§ **WHAT YOU WILL DO**:
Return the records word for word. Pictures do not belong in the copy.

§ **RECORDS FOR THE EXERCISE**:
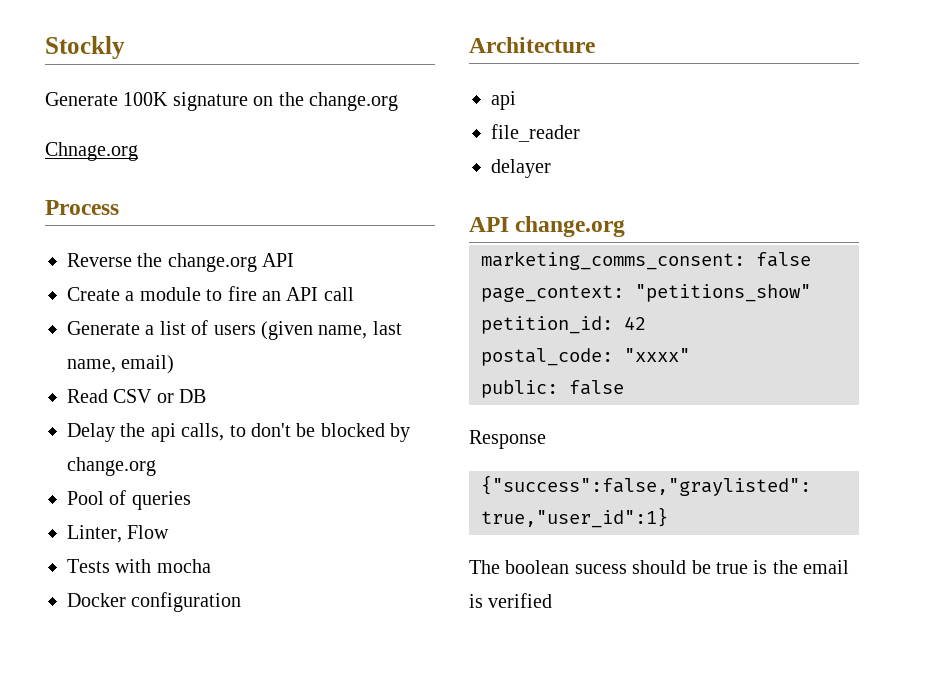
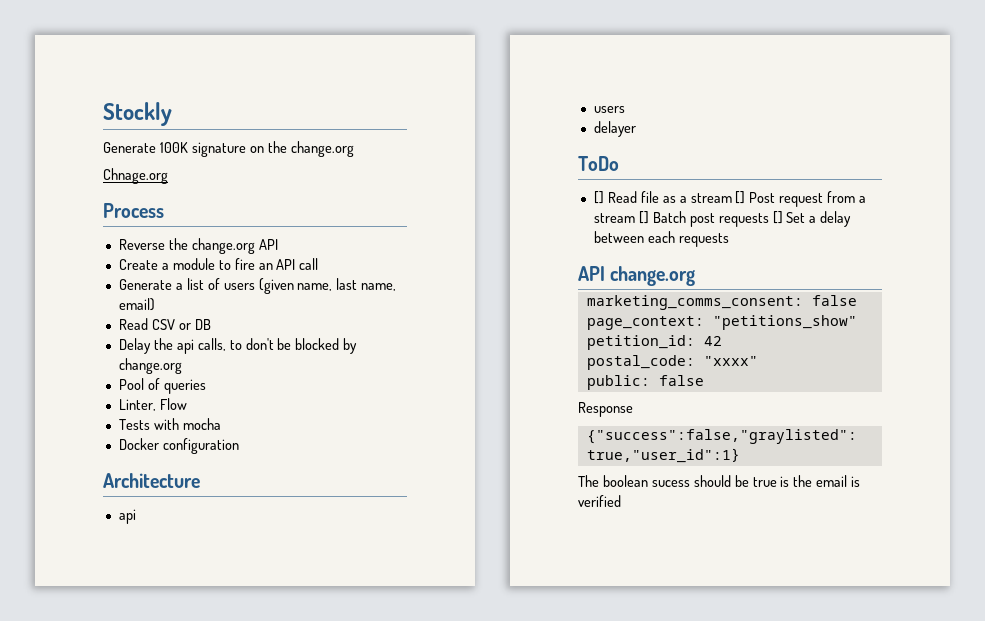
[491,124,580,142] file_reader -> [593,106,625,113] users
(551, 168) none -> [578,156,619,171] [593,191,867,207] [593,211,852,227] [593,231,729,247] // ToDo // [] Read file as a stream [] Post request from a stream [] Batch post requests [] Set a delay between each requests

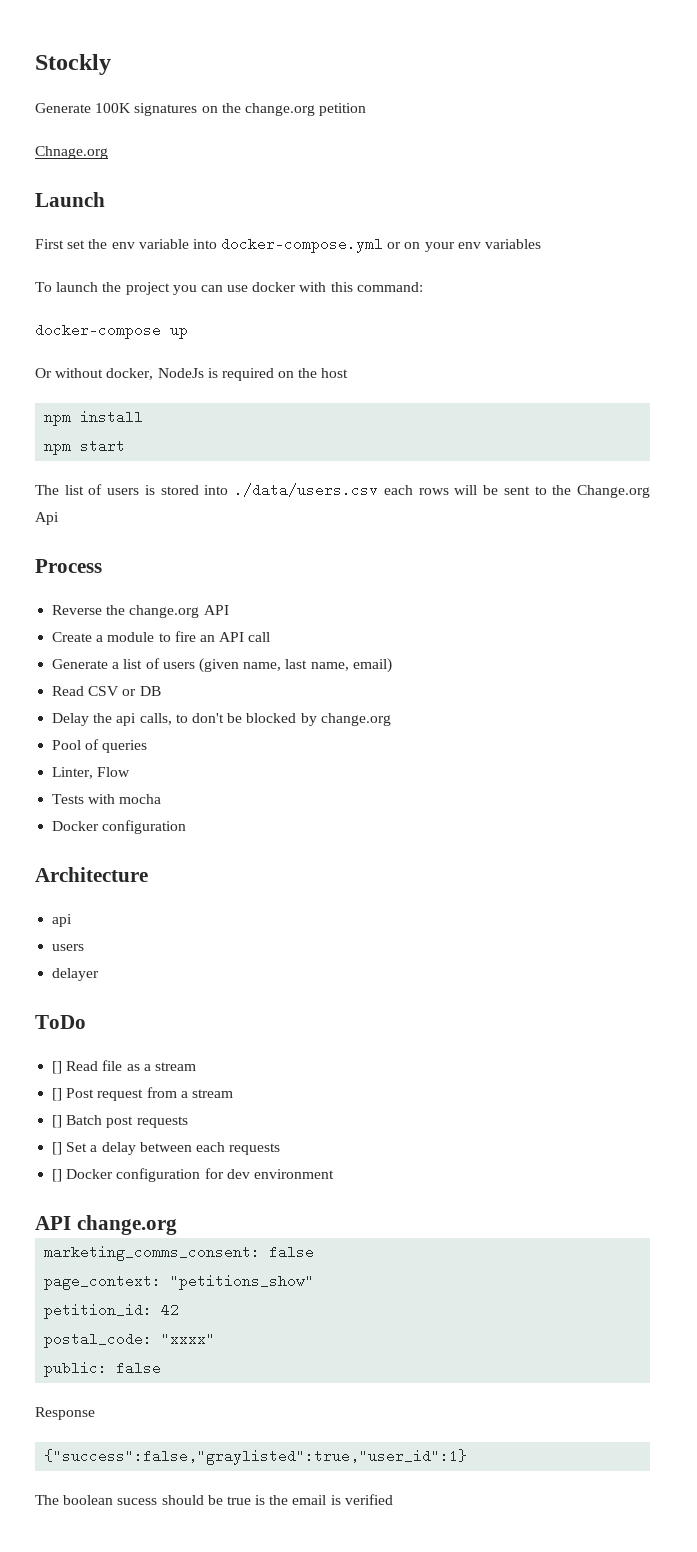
[191,142,246,157] signature -> [134,103,198,116] signatures
(354, 149) none -> [319,103,367,116] petition
(168, 176) none -> [35,192,105,207] [35,237,542,253] [35,282,423,295] [35,323,188,339] [35,368,349,381] [44,410,144,426] [44,439,126,455] [35,483,651,498] [35,512,59,525] // Launch // First set the env variable into docker-compose.yml or on your env variables // To launch the project you can use docker with this command: // docker-compose up // Or without docker, NodeJs is required on the host // npm install // npm start // The list of users is stored into ./data/users.csv each rows will be sent to the Change.org Api
(732, 198) none -> (196, 1066) //
(635, 218) none -> (233, 1093) //
(769, 220) none -> (188, 1122) //
(729, 240) none -> [52,1168,334,1182] // [] Docker configuration for dev environment

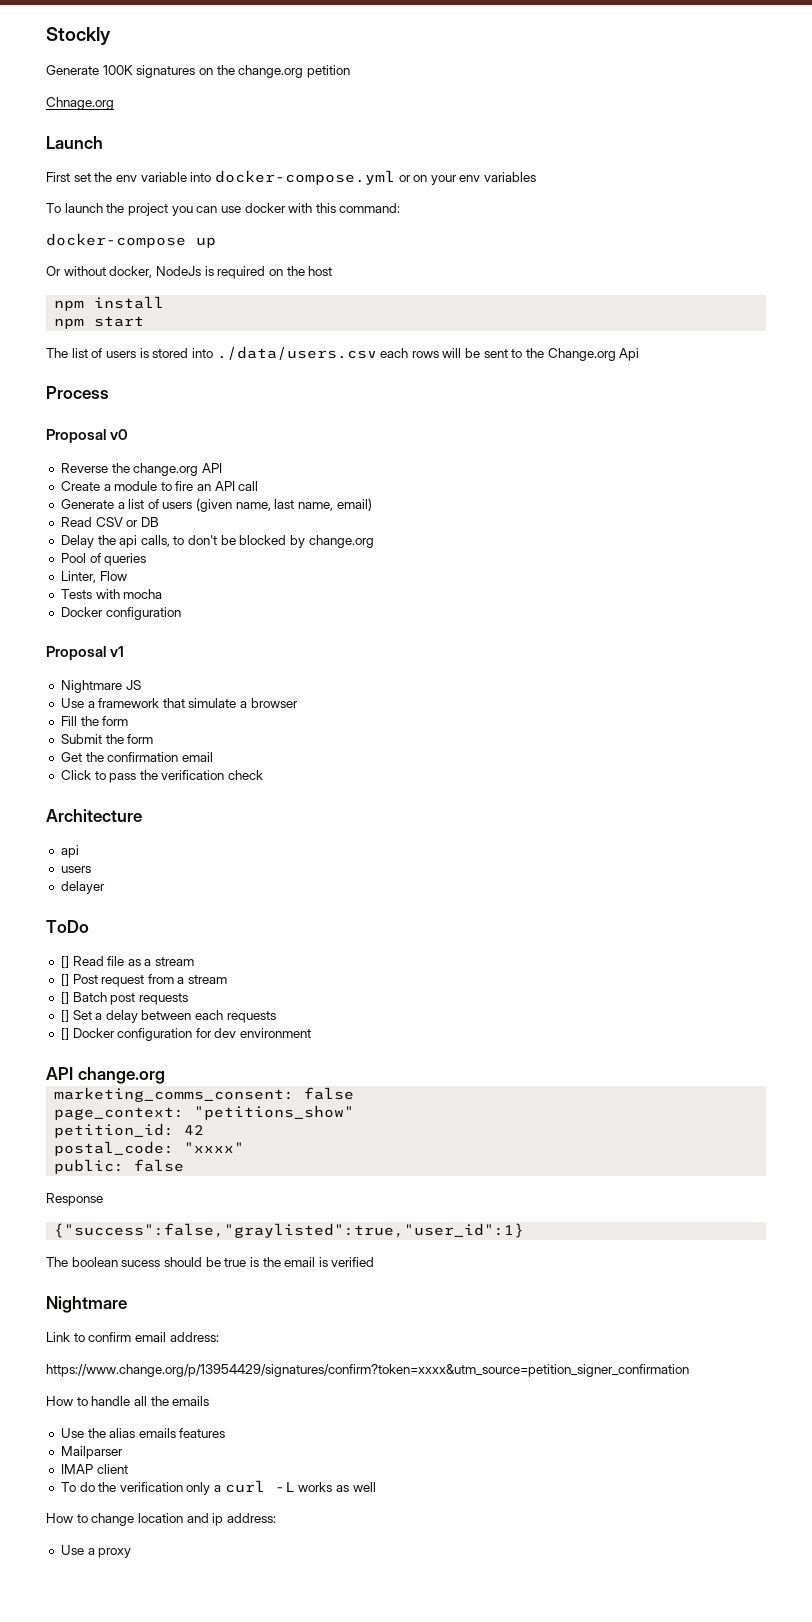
(102, 566) none -> [46,429,129,443] // Proposal v0
(187, 827) none -> [46,646,125,660] [60,680,141,693] [60,698,298,708] [60,716,129,726] [60,734,154,744] [60,752,213,762] [60,770,264,783] // Proposal v1 // Nightmare JS // Use a framework that simulate a browser // Fill the form // Submit the form // Get the confirmation email // Click to pass the verification check
(393, 1499) none -> [46,1296,127,1313] [46,1332,219,1342] [46,1364,689,1377] [46,1396,210,1406] [60,1428,226,1438] [60,1446,123,1459] [60,1464,128,1474] [60,1480,376,1495] [46,1513,276,1526] [60,1545,132,1558] // Nightmare // Link to confirm email address: // https://www.change.org/p/13954429/signatures/confirm?token=xxxx&utm_source=petition_signer_confirmation // How to handle all the emails // Use the alias emails features // Mailparser // IMAP client // To do the verification only a curl -L works as well // How to change location and ip address: // Use a proxy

§ **FINAL ANSWER**:
[491,124,580,142] file_reader -> [593,106,625,113] users
(551, 168) none -> [578,156,619,171] [593,191,867,207] [593,211,852,227] [593,231,729,247] // ToDo // [] Read file as a stream [] Post request from a stream [] Batch post requests [] Set a delay between each requests

[191,142,246,157] signature -> [134,103,198,116] signatures
(354, 149) none -> [319,103,367,116] petition
(168, 176) none -> [35,192,105,207] [35,237,542,253] [35,282,423,295] [35,323,188,339] [35,368,349,381] [44,410,144,426] [44,439,126,455] [35,483,651,498] [35,512,59,525] // Launch // First set the env variable into docker-compose.yml or on your env variables // To launch the project you can use docker with this command: // docker-compose up // Or without docker, NodeJs is required on the host // npm install // npm start // The list of users is stored into ./data/users.csv each rows will be sent to the Change.org Api
(732, 198) none -> (196, 1066) //
(635, 218) none -> (233, 1093) //
(769, 220) none -> (188, 1122) //
(729, 240) none -> [52,1168,334,1182] // [] Docker configuration for dev environment

(102, 566) none -> [46,429,129,443] // Proposal v0
(187, 827) none -> [46,646,125,660] [60,680,141,693] [60,698,298,708] [60,716,129,726] [60,734,154,744] [60,752,213,762] [60,770,264,783] // Proposal v1 // Nightmare JS // Use a framework that simulate a browser // Fill the form // Submit the form // Get the confirmation email // Click to pass the verification check
(393, 1499) none -> [46,1296,127,1313] [46,1332,219,1342] [46,1364,689,1377] [46,1396,210,1406] [60,1428,226,1438] [60,1446,123,1459] [60,1464,128,1474] [60,1480,376,1495] [46,1513,276,1526] [60,1545,132,1558] // Nightmare // Link to confirm email address: // https://www.change.org/p/13954429/signatures/confirm?token=xxxx&utm_source=petition_signer_confirmation // How to handle all the emails // Use the alias emails features // Mailparser // IMAP client // To do the verification only a curl -L works as well // How to change location and ip address: // Use a proxy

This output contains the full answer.